I’ve come to believe that leaders are most successful when they do just that—lead. As a leader, you should focus on developing a sound strategy, surround yourself with a talented team, and empower team members to approach the business with creativity and fresh ideas.
Saddle Creek’s brand promise is Whatever it Takes! I value that entrepreneurial philosophy. We all thrive here because we have created a fast-paced environment and are willing to take calculated risks to grow our business and satisfy our customers’ needs.
IL: How do you keep your employees engaged and excited about coming to work every day?
We have a strong corporate culture built on shared core values, which emphasize excellence in service, respect for the individual, performance and accountability, a supportive work environment, and integrity. We discuss those values regularly and challenge ourselves to live them every day.
We focus on creating an environment where associates can perform their best, and then giving them the freedom to do so. Most people—particularly those whom you would want to have in a growth organization—want to have the opportunity to personally contribute. The key is to make sure we’re all working toward the same business goals.
IL: What’s one of the bigger, more interesting challenges you’ve tackled since you’ve been leading Saddle Creek?
When I was promoted to president in 2007, the management team determined that we wanted to grow from a regional third-party logistics provider to a leading nationwide provider.
To grow as fast as we wanted, we recognized that we needed to give everyone the freedom to figure out what’s best and hold them accountable—essentially push decision making and accountability down a level. Decisions traditionally made by the president would be made by the vice presidents, and so on. Empowering employees at all levels created more time for strategy at the higher levels of the company.
One challenge was getting people to understand their new levels of authority and accountability. Of course, that business model didn’t work for everyone, but most employees embraced the enhanced responsibility and entrepreneurial spirit.
To succeed as a company, we had to be much better at two things—expanding geographically to prove that we could be a nationwide provider, and building brand awareness.
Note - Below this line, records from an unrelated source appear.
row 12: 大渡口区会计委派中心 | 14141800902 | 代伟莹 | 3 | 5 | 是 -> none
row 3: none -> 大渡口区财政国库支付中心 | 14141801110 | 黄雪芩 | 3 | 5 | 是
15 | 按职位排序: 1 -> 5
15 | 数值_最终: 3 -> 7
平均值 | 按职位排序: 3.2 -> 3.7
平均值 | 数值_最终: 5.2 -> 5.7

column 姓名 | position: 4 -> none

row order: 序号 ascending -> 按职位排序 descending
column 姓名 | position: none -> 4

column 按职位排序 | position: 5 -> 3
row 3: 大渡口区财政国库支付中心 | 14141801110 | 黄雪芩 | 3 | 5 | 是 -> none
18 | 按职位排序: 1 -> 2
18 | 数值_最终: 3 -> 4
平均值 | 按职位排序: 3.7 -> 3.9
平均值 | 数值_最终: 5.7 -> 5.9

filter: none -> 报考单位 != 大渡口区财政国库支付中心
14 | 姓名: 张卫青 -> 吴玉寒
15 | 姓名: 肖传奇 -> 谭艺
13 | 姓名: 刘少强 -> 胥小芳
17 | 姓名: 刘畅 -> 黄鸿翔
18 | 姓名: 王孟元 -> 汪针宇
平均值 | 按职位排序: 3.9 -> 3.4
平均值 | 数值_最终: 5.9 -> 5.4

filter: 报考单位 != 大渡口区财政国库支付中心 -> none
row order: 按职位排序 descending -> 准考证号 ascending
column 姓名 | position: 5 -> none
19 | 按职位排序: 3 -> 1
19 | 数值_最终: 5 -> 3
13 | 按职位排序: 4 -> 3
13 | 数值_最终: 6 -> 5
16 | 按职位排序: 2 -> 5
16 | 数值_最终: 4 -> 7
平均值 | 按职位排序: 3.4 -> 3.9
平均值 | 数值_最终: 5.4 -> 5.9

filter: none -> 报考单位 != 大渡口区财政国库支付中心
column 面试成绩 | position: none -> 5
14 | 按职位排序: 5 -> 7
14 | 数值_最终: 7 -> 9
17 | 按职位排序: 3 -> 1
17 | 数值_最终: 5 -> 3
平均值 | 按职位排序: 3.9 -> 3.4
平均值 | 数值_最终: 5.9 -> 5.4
IL: What’s at the top of your agenda at the company these days?
We will continue to focus on omni-channel—broadening our capabilities, expanding systems support, and ensuring that our clients get what they need. Maintaining our strong corporate culture is also a priority, because our value system is our principal competitive advantage.
IL: How do you stay in touch with what your customers need?
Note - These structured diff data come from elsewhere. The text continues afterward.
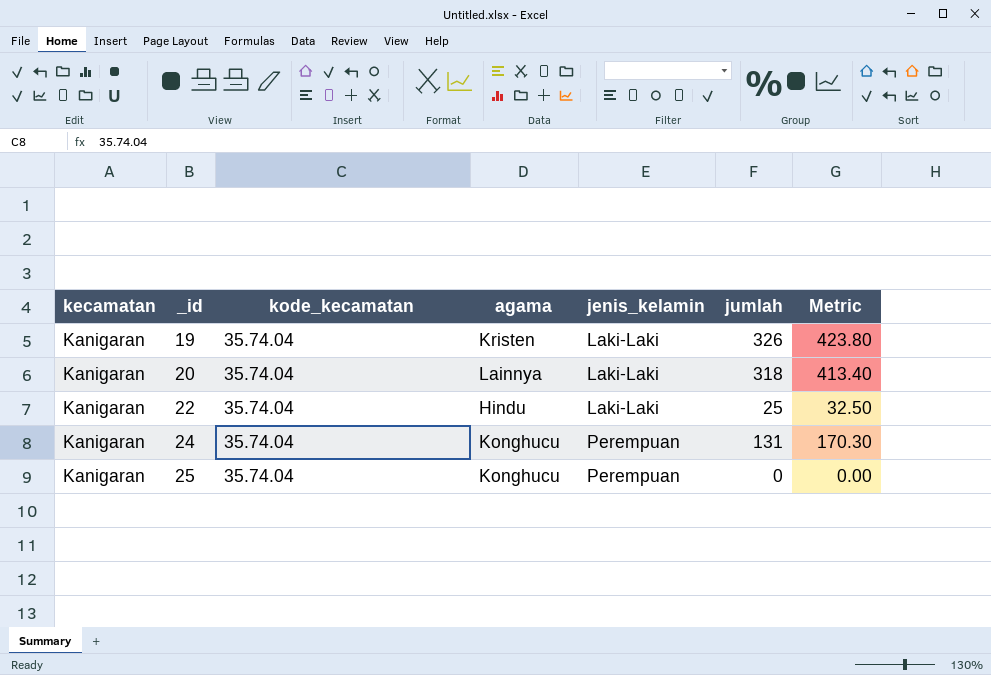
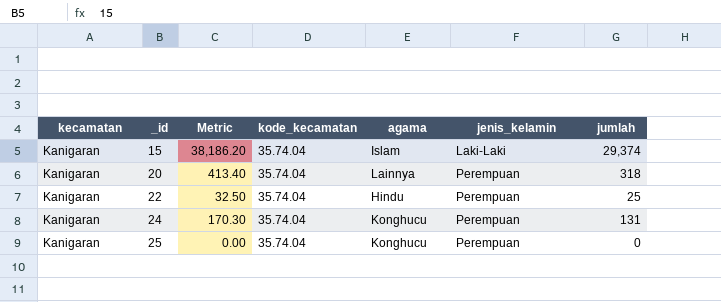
column Metric | position: 7 -> 3
row 19: Kanigaran | 35.74.04 | Kristen | Laki-Laki | 326 | 423.80 -> none
row 15: none -> Kanigaran | 38,186.20 | 35.74.04 | Islam | Laki-Laki | 29,374
20 | jenis_kelamin: Laki-Laki -> Perempuan
22 | jenis_kelamin: Laki-Laki -> Perempuan

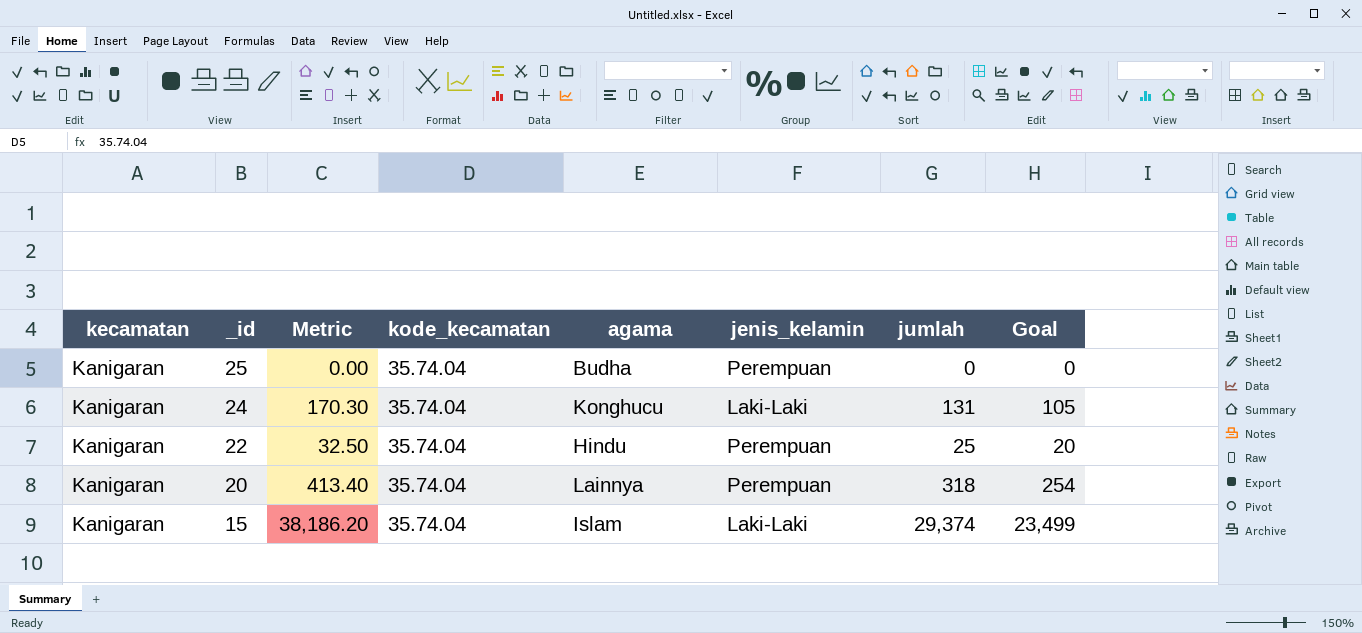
row order: _id ascending -> _id descending
column Goal | formula: none -> [jumlah] * 0.8
25 | agama: Konghucu -> Budha
24 | jenis_kelamin: Perempuan -> Laki-Laki

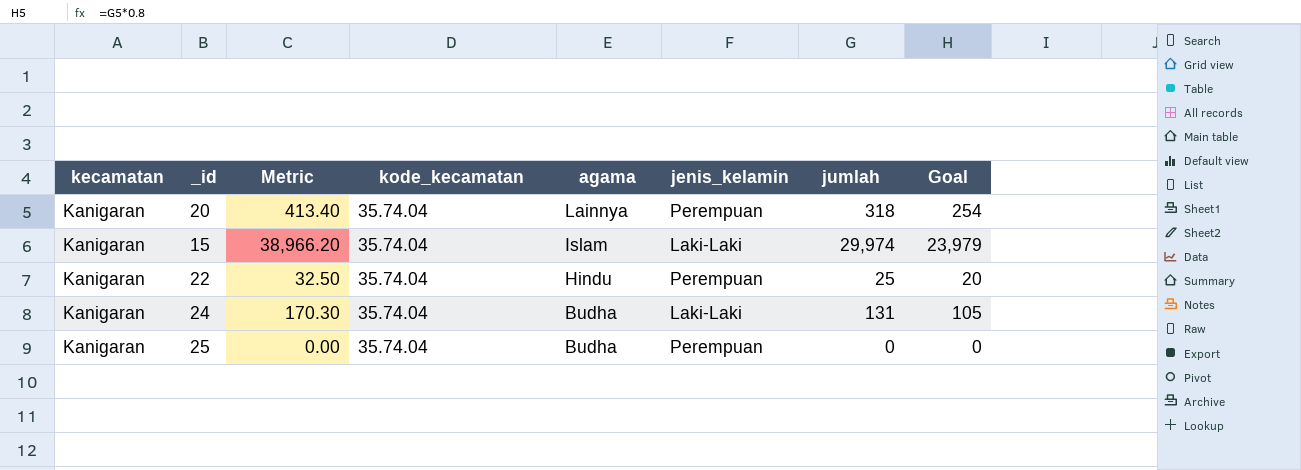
row order: _id descending -> agama descending
15 | Metric: 38,186.20 -> 38,966.20
15 | jumlah: 29,374 -> 29,974
15 | Goal: 23,499 -> 23,979
24 | agama: Konghucu -> Budha

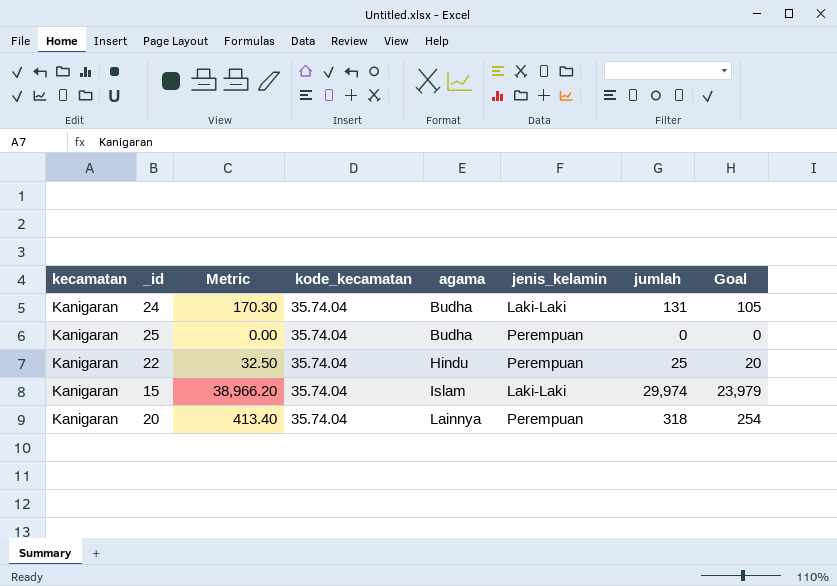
row order: agama descending -> agama ascending

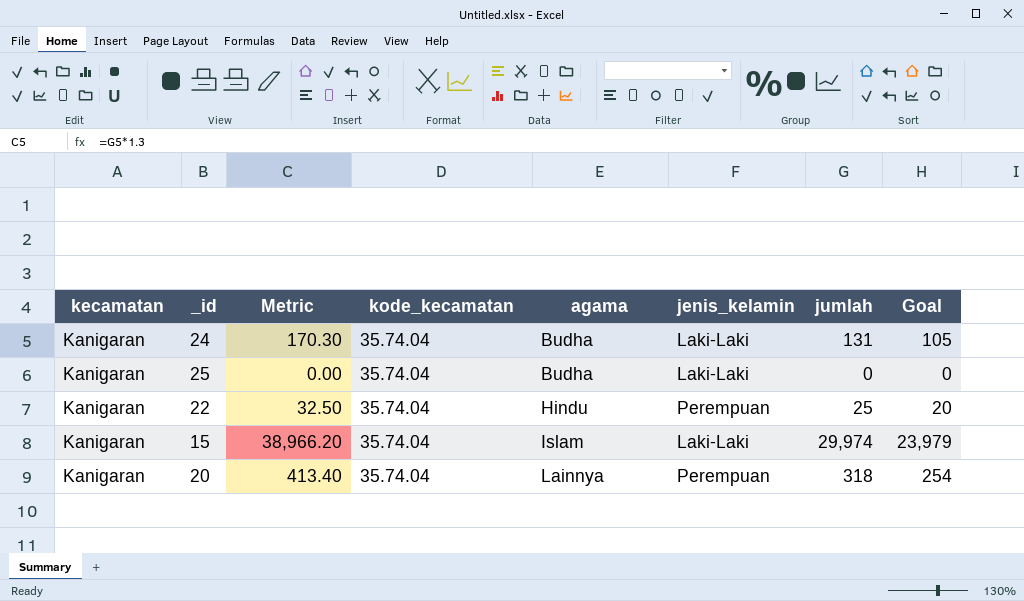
25 | jenis_kelamin: Perempuan -> Laki-Laki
There’s no substitute for firsthand information. Everyone on our management team is actively involved in solution development. We all take time to sit down with customers to ensure that we understand the big picture and what they’re trying to achieve.
IL: Outside of work, how do you like to spend your time?
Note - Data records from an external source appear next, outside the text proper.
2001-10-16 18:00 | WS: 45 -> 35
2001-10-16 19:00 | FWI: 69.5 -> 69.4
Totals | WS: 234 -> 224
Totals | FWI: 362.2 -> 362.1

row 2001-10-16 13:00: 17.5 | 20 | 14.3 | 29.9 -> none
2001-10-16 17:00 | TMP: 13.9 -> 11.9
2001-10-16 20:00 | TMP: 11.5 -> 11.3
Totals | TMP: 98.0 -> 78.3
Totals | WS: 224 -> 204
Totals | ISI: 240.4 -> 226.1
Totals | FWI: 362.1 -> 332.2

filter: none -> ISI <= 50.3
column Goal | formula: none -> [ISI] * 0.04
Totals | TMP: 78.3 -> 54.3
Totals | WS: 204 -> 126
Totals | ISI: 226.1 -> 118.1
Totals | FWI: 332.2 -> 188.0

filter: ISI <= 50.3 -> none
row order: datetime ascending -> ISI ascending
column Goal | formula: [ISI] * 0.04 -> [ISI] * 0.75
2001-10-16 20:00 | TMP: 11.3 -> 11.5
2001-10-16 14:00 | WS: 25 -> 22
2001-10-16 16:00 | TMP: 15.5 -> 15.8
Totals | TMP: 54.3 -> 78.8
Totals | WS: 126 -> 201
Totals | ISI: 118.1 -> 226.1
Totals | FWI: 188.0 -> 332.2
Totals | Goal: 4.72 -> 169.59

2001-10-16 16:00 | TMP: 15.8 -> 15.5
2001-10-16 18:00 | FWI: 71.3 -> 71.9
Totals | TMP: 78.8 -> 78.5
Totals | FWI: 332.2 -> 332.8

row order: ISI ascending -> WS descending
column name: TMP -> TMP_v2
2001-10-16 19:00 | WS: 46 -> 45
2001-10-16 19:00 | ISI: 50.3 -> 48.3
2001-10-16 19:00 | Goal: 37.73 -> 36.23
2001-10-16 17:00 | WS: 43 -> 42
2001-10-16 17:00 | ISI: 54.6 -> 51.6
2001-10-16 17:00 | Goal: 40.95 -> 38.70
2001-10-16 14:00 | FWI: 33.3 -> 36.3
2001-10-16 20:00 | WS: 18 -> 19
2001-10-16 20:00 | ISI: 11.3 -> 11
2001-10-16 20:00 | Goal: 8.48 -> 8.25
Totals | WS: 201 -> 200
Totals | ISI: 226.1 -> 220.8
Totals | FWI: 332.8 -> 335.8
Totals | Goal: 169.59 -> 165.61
I enjoy playing a leadership role in a number of organizations, including the International Warehouse Logistics Association and several local charities. I am fortunate to serve on the board of trustees at Florida Polytechnic University, because I believe that training tomorrow’s potential Saddle Creek associates is critical. Beyond that, I enjoy time with my family. I’m also an avid golfer and a quasi-gourmet cook on the weekends, and I enjoy a good Grisham or Baldacci novel.
Advice for the Next Generation
Are you a recent college graduate looking to climb the ladder in logistics? Be aware of the people you work with and for, Cliff Otto advises: “Try to understand what they’re doing and why, and how it relates to what you’re doing.” And don’t forget to shine a light inward. “Self awareness is very important for success,” he adds. “Understand what you can and can’t change and how to turn impediments into assets.”
New logistics professionals also need to master a skill that’s rarely taught in college—how to collaborate with associates who work on the front lines, in warehouses, in trucks, and on the yard, to accomplish objectives. “If you can learn how to keep everyone engaged, and how to manage and motivate your whole team, then you’ve got something that a lot of people in our field don’t have,” Otto says. “You can carry that with you for the rest of your career.”